Node.js Modules, Packages, and SemVer

The terminology used in the Node.js ecosystem for referring to the different levels of code encapsulation can get confusing. Admittedly, I was guilty of saying "package" when I really meant "module" for the first several years of my Node.js development career. This article, which is based on content from my recently-released book Distributed Systems with Node.js, aims to clarify this terminology.

Once you're done reading this you'll understand the relationship between Node.js modules and npm packages, how packages are laid out on disk once they're installed, and how npm leverages SemVer to decide which versions of packages will meet the needs of the application, and where on disk the packages should be installed.

Node.js Modules

Simply put, a Node.js module is a JavaScript file that can be required.
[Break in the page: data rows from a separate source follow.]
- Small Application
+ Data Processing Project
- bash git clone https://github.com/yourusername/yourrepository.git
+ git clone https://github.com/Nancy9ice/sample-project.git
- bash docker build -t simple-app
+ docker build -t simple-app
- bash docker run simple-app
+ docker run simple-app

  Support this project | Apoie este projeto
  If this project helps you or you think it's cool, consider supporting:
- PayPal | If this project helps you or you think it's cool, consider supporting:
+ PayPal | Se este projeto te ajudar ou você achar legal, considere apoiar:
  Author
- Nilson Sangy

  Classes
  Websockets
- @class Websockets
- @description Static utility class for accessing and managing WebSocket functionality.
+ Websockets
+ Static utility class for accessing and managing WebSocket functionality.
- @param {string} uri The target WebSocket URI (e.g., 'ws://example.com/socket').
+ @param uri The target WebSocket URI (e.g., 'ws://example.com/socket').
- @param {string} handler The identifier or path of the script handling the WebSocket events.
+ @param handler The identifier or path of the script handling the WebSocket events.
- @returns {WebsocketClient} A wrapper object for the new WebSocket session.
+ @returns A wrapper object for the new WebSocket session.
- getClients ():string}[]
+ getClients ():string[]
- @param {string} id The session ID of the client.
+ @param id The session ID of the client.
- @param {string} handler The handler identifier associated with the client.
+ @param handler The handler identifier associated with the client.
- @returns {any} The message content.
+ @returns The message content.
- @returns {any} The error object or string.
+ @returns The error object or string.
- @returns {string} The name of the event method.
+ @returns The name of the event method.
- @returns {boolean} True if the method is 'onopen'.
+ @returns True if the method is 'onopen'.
The Node.js runtime currently supports two different types of modules. The first is the CommonJS module, and is the one that Node.js has supported the longest. Files in this format can end in *.js or *.cjs. The second is the ECMAScript module, a relatively new addition to Node.js. The file extension for this format is either *.js or *.mjs.

The CommonJS module is a bit different than a JavaScript file that would ordinarily be loaded in a web browser. Specifically, CommonJS JavaScript files have a require() function that is available to it, for referencing other CommonJS files, while also exposing an exports object, for exporting functionality to other modules. Tools like Webpack and Browserify do make it possible to use CommonJS files in the browser.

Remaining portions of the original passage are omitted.